Copy each line of the entries that includes the word "font".

[Web interface edit records]
Start of Block

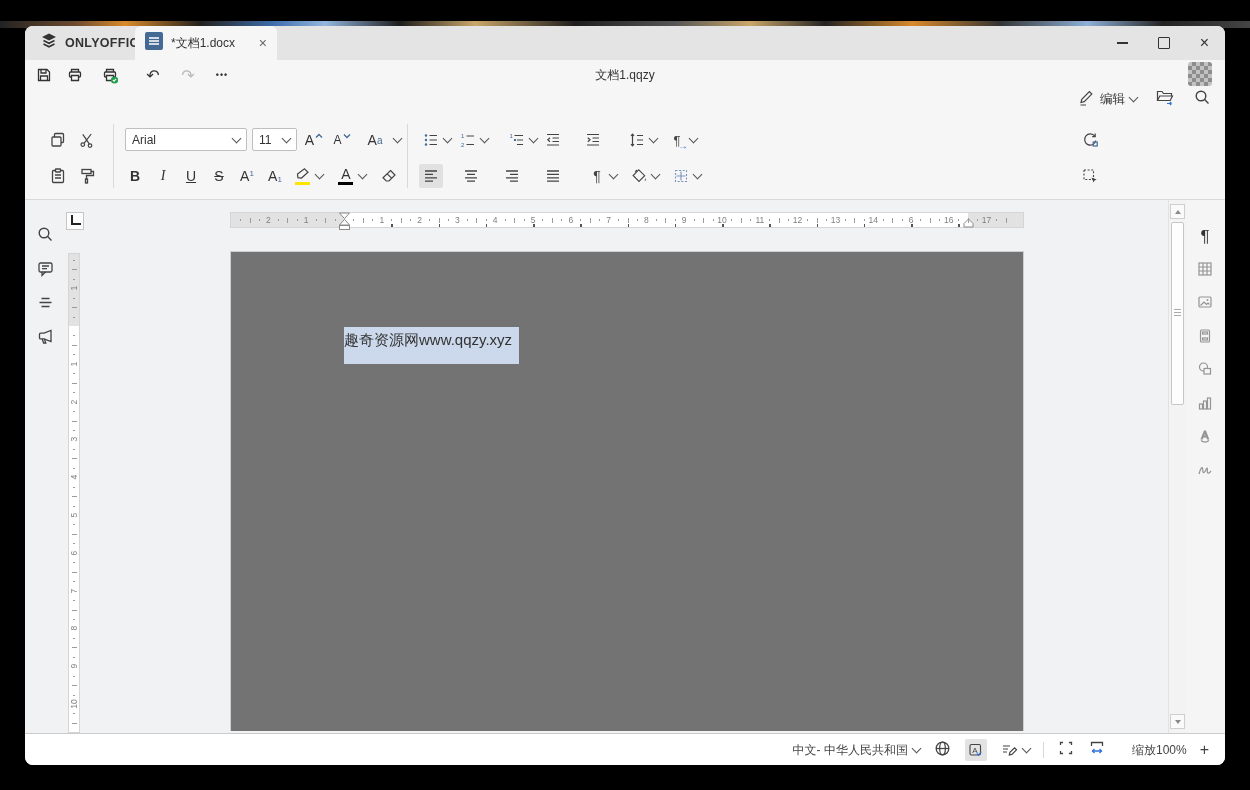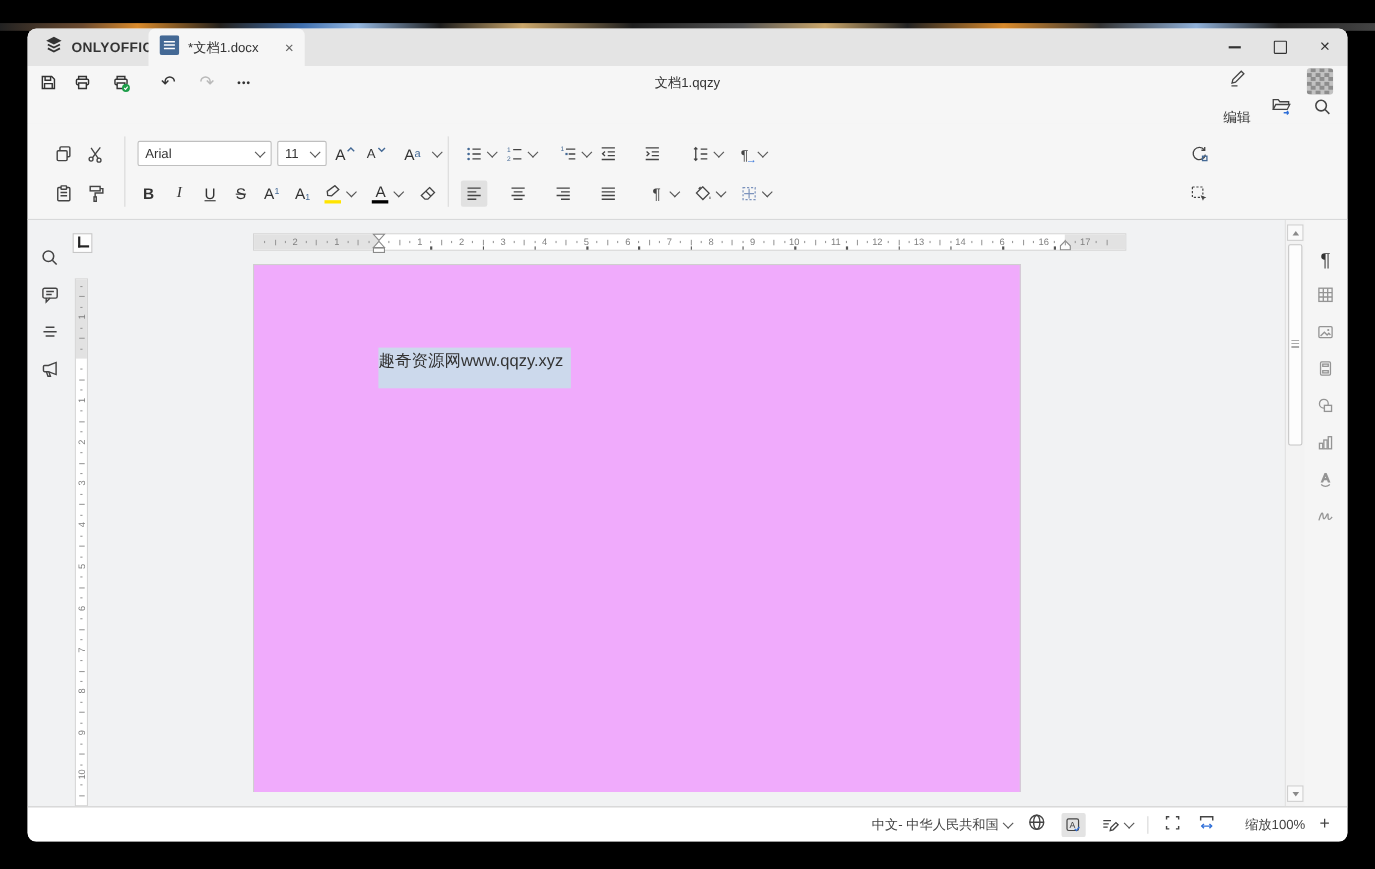--- a/index.html
+++ b/index.html
@@ -38,7 +38,7 @@
   .menu-item{font-size:13px;color:#333;padding:1px 2px 5px;white-space:nowrap;}
   .menu-item.active{border-bottom:3px solid #3b4a63;padding-bottom:2px;font-weight:500;}
   .menu-right{position:absolute;right:14px;top:-4px;height:26px;display:flex;align-items:center;gap:18px;}
-  .edit-mode{display:flex;align-items:center;gap:16px;font-size:12.5px;color:#333;flex-direction:column;}
+  .edit-mode{display:flex;align-items:center;gap:5px;font-size:12.5px;color:#333;}
   .chev{width:6px;height:6px;border-right:1.4px solid #555;border-bottom:1.4px solid #555;
     transform:rotate(45deg);display:inline-block;margin-top:-3px;}
   

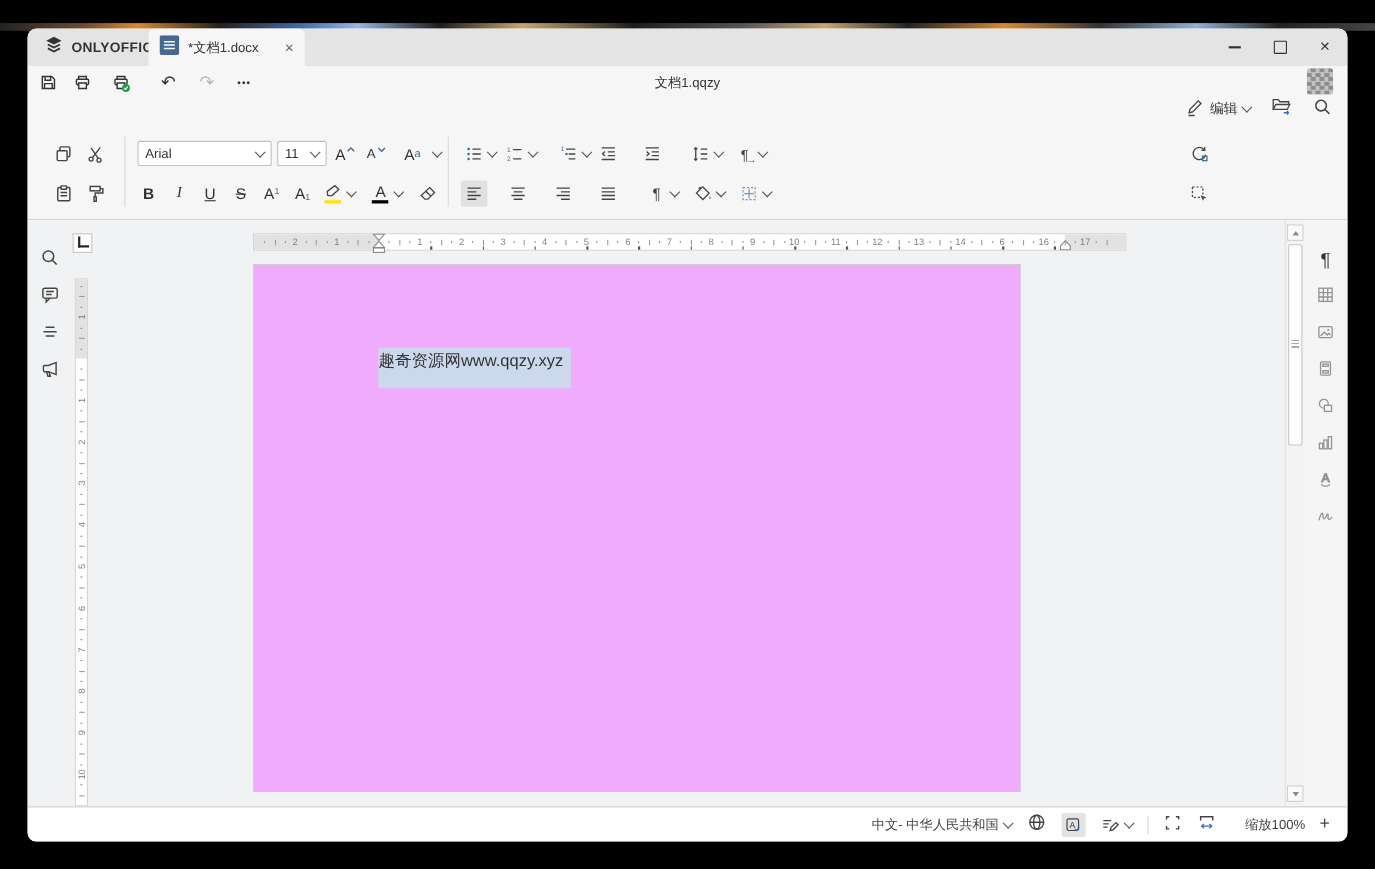--- a/index.html
+++ b/index.html
@@ -82,7 +82,7 @@
   .vnum{position:absolute;left:-2px;width:14px;height:14px;line-height:14px;text-align:center;font-size:8.5px;color:#7f7f7f;transform:rotate(-90deg);}
   .vtick{position:absolute;left:4px;height:1px;width:2px;background:#9b9b9b;}
   .vtick.half{left:3px;width:5px;}
-  .page{position:absolute;left:205px;top:40px;width:698px;height:480px;background:#f0abfc;
+  .page{position:absolute;left:205px;top:51px;width:794px;height:480px;background:#737373;
     border:1px solid #cfcfcf;border-bottom:none;box-sizing:border-box;}
   .selection{position:absolute;left:113px;top:75px;width:175px;height:37px;background:#ccd9ec;}
   .sel-text{font-size:15px;line-height:23px;color:#333;white-space:nowrap;display:block;padding-top:1px;}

End of Block

__REPLY TO THE EXERCISE__.
   .menu-item{font-size:13px;color:#333;padding:1px 2px 5px;white-space:nowrap;}
   .menu-item.active{border-bottom:3px solid #3b4a63;padding-bottom:2px;font-weight:500;}
-  .edit-mode{display:flex;align-items:center;gap:16px;font-size:12.5px;color:#333;flex-direction:column;}
+  .edit-mode{display:flex;align-items:center;gap:5px;font-size:12.5px;color:#333;}
   .vnum{position:absolute;left:-2px;width:14px;height:14px;line-height:14px;text-align:center;font-size:8.5px;color:#7f7f7f;transform:rotate(-90deg);}
   .sel-text{font-size:15px;line-height:23px;color:#333;white-space:nowrap;display:block;padding-top:1px;}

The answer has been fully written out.